RECORDS FOR THE TASK |

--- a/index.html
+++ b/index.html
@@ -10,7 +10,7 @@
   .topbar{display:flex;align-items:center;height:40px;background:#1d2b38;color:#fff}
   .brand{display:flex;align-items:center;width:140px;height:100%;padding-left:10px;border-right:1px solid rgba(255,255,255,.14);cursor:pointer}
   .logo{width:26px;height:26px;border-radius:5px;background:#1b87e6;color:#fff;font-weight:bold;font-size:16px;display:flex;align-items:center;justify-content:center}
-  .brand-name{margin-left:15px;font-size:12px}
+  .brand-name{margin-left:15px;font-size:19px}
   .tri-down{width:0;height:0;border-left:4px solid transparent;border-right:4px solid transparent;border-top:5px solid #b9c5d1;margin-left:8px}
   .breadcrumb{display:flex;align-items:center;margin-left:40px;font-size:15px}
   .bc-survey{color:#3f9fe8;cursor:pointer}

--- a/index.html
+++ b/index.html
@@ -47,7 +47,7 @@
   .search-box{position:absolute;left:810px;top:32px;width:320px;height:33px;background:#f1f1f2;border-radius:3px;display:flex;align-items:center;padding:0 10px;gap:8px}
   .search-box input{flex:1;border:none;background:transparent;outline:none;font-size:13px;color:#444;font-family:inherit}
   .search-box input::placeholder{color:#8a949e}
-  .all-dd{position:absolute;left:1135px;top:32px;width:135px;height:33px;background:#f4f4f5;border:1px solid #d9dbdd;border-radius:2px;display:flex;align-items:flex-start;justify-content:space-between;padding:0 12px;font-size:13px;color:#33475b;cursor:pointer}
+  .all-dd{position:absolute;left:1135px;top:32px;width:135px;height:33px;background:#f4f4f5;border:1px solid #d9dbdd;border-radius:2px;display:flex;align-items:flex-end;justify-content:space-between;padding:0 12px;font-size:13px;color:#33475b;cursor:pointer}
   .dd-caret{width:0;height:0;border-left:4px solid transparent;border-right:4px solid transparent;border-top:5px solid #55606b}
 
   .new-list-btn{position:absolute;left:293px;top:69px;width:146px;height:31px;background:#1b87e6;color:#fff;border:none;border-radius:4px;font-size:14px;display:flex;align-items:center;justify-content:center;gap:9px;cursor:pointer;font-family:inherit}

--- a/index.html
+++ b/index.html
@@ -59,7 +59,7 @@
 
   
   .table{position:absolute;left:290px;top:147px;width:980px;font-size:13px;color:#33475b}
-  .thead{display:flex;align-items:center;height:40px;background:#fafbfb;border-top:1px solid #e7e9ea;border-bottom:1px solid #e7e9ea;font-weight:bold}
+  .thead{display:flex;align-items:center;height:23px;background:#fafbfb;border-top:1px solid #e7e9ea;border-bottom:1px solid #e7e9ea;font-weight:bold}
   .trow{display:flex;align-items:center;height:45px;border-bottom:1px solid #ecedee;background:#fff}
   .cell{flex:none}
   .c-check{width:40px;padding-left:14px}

DESCRIPTION OF THE TASK | Using the records above, find and show each line with the string "radius".

OUTPUT FOR THIS EXERCISE |
   .logo{width:26px;height:26px;border-radius:5px;background:#1b87e6;color:#fff;font-weight:bold;font-size:16px;display:flex;align-items:center;justify-content:center}
   .search-box{position:absolute;left:810px;top:32px;width:320px;height:33px;background:#f1f1f2;border-radius:3px;display:flex;align-items:center;padding:0 10px;gap:8px}
-  .all-dd{position:absolute;left:1135px;top:32px;width:135px;height:33px;background:#f4f4f5;border:1px solid #d9dbdd;border-radius:2px;display:flex;align-items:flex-start;justify-content:space-between;padding:0 12px;font-size:13px;color:#33475b;cursor:pointer}
+  .all-dd{position:absolute;left:1135px;top:32px;width:135px;height:33px;background:#f4f4f5;border:1px solid #d9dbdd;border-radius:2px;display:flex;align-items:flex-end;justify-content:space-between;padding:0 12px;font-size:13px;color:#33475b;cursor:pointer}
   .new-list-btn{position:absolute;left:293px;top:69px;width:146px;height:31px;background:#1b87e6;color:#fff;border:none;border-radius:4px;font-size:14px;display:flex;align-items:center;justify-content:center;gap:9px;cursor:pointer;font-family:inherit}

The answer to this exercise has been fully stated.